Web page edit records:
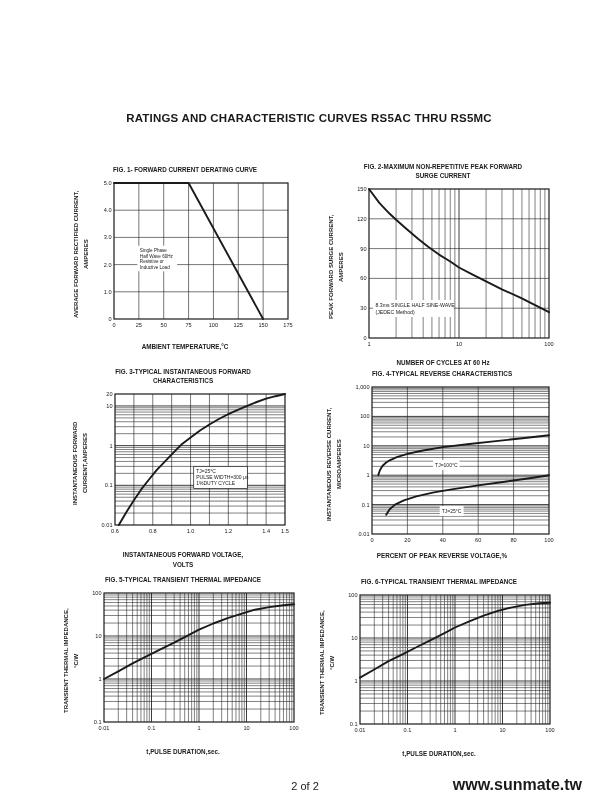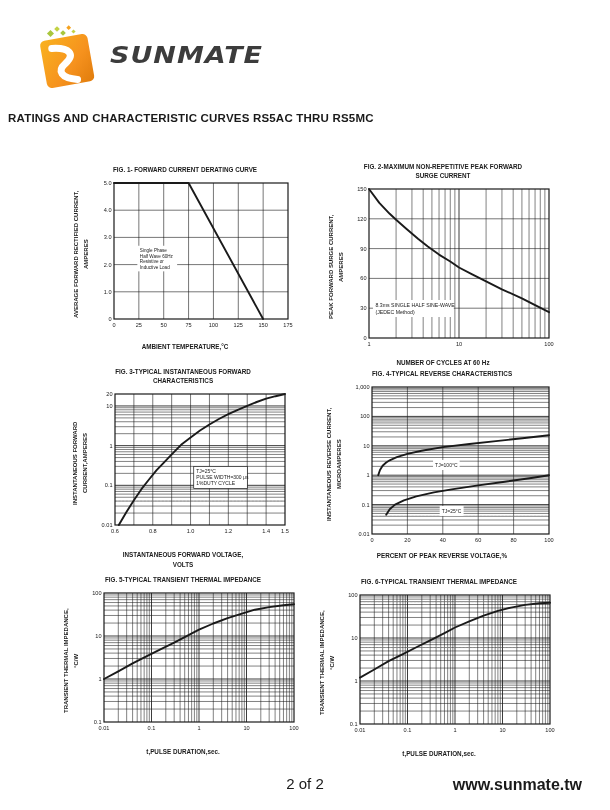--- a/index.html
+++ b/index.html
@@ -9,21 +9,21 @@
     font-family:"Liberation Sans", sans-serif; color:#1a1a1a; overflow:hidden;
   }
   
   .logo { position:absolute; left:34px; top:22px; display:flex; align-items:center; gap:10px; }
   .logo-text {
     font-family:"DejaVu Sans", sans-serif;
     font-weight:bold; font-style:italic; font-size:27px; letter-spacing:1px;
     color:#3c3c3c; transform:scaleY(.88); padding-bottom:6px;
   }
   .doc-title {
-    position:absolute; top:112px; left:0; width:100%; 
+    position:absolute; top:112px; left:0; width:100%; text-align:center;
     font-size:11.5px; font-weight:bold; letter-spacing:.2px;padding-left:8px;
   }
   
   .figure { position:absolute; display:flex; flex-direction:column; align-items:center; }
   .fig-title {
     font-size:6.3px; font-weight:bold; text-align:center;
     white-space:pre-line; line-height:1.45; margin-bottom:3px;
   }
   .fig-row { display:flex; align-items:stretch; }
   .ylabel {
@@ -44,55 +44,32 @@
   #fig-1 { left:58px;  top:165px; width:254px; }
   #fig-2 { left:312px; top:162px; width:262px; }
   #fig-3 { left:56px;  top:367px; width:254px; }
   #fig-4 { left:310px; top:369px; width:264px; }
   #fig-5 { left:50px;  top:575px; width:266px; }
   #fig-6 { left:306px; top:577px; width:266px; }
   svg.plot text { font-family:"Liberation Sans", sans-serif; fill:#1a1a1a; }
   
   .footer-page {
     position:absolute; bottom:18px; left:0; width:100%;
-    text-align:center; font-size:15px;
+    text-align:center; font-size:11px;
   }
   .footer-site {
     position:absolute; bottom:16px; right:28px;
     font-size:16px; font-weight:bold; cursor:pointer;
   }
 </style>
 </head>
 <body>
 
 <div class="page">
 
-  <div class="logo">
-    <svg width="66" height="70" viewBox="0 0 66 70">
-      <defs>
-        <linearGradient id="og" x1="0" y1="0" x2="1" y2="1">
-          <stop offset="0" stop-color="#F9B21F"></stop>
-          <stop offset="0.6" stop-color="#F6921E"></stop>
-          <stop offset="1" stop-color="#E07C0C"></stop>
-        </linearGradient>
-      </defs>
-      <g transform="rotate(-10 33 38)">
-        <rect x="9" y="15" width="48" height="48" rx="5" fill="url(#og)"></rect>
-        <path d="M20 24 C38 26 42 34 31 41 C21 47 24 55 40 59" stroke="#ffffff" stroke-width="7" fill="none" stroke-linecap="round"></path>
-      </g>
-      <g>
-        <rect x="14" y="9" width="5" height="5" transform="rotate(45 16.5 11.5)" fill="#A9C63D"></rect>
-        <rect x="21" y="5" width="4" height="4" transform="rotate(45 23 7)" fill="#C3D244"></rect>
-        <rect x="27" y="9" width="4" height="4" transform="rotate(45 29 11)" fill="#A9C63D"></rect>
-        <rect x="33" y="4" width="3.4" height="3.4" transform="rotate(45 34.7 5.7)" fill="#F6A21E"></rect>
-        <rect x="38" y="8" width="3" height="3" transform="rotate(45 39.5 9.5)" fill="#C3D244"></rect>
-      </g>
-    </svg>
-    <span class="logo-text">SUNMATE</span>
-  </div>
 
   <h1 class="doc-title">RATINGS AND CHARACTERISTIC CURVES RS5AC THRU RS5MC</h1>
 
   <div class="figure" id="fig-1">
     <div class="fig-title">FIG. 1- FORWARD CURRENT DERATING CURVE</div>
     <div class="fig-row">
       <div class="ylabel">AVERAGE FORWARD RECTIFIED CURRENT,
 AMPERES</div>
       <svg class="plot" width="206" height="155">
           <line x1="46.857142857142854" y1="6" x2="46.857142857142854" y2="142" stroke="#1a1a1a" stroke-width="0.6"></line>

* **What is required**:
From the first line to the last, reproduce the records above exactly and skip the pictures.

* **Written solution**:
--- a/index.html
+++ b/index.html
@@ -9,21 +9,21 @@
     font-family:"Liberation Sans", sans-serif; color:#1a1a1a; overflow:hidden;
   }
   
   .logo { position:absolute; left:34px; top:22px; display:flex; align-items:center; gap:10px; }
   .logo-text {
     font-family:"DejaVu Sans", sans-serif;
     font-weight:bold; font-style:italic; font-size:27px; letter-spacing:1px;
     color:#3c3c3c; transform:scaleY(.88); padding-bottom:6px;
   }
   .doc-title {
-    position:absolute; top:112px; left:0; width:100%; 
+    position:absolute; top:112px; left:0; width:100%; text-align:center;
     font-size:11.5px; font-weight:bold; letter-spacing:.2px;padding-left:8px;
   }
   
   .figure { position:absolute; display:flex; flex-direction:column; align-items:center; }
   .fig-title {
     font-size:6.3px; font-weight:bold; text-align:center;
     white-space:pre-line; line-height:1.45; margin-bottom:3px;
   }
   .fig-row { display:flex; align-items:stretch; }
   .ylabel {
@@ -44,55 +44,32 @@
   #fig-1 { left:58px;  top:165px; width:254px; }
   #fig-2 { left:312px; top:162px; width:262px; }
   #fig-3 { left:56px;  top:367px; width:254px; }
   #fig-4 { left:310px; top:369px; width:264px; }
   #fig-5 { left:50px;  top:575px; width:266px; }
   #fig-6 { left:306px; top:577px; width:266px; }
   svg.plot text { font-family:"Liberation Sans", sans-serif; fill:#1a1a1a; }
   
   .footer-page {
     position:absolute; bottom:18px; left:0; width:100%;
-    text-align:center; font-size:15px;
+    text-align:center; font-size:11px;
   }
   .footer-site {
     position:absolute; bottom:16px; right:28px;
     font-size:16px; font-weight:bold; cursor:pointer;
   }
 </style>
 </head>
 <body>
 
 <div class="page">
 
-  <div class="logo">
-    <svg width="66" height="70" viewBox="0 0 66 70">
-      <defs>
-        <linearGradient id="og" x1="0" y1="0" x2="1" y2="1">
-          <stop offset="0" stop-color="#F9B21F"></stop>
-          <stop offset="0.6" stop-color="#F6921E"></stop>
-          <stop offset="1" stop-color="#E07C0C"></stop>
-        </linearGradient>
-      </defs>
-      <g transform="rotate(-10 33 38)">
-        <rect x="9" y="15" width="48" height="48" rx="5" fill="url(#og)"></rect>
-        <path d="M20 24 C38 26 42 34 31 41 C21 47 24 55 40 59" stroke="#ffffff" stroke-width="7" fill="none" stroke-linecap="round"></path>
-      </g>
-      <g>
-        <rect x="14" y="9" width="5" height="5" transform="rotate(45 16.5 11.5)" fill="#A9C63D"></rect>
-        <rect x="21" y="5" width="4" height="4" transform="rotate(45 23 7)" fill="#C3D244"></rect>
-        <rect x="27" y="9" width="4" height="4" transform="rotate(45 29 11)" fill="#A9C63D"></rect>
-        <rect x="33" y="4" width="3.4" height="3.4" transform="rotate(45 34.7 5.7)" fill="#F6A21E"></rect>
-        <rect x="38" y="8" width="3" height="3" transform="rotate(45 39.5 9.5)" fill="#C3D244"></rect>
-      </g>
-    </svg>
-    <span class="logo-text">SUNMATE</span>
-  </div>
 
   <h1 class="doc-title">RATINGS AND CHARACTERISTIC CURVES RS5AC THRU RS5MC</h1>
 
   <div class="figure" id="fig-1">
     <div class="fig-title">FIG. 1- FORWARD CURRENT DERATING CURVE</div>
     <div class="fig-row">
       <div class="ylabel">AVERAGE FORWARD RECTIFIED CURRENT,
 AMPERES</div>
       <svg class="plot" width="206" height="155">
           <line x1="46.857142857142854" y1="6" x2="46.857142857142854" y2="142" stroke="#1a1a1a" stroke-width="0.6"></line>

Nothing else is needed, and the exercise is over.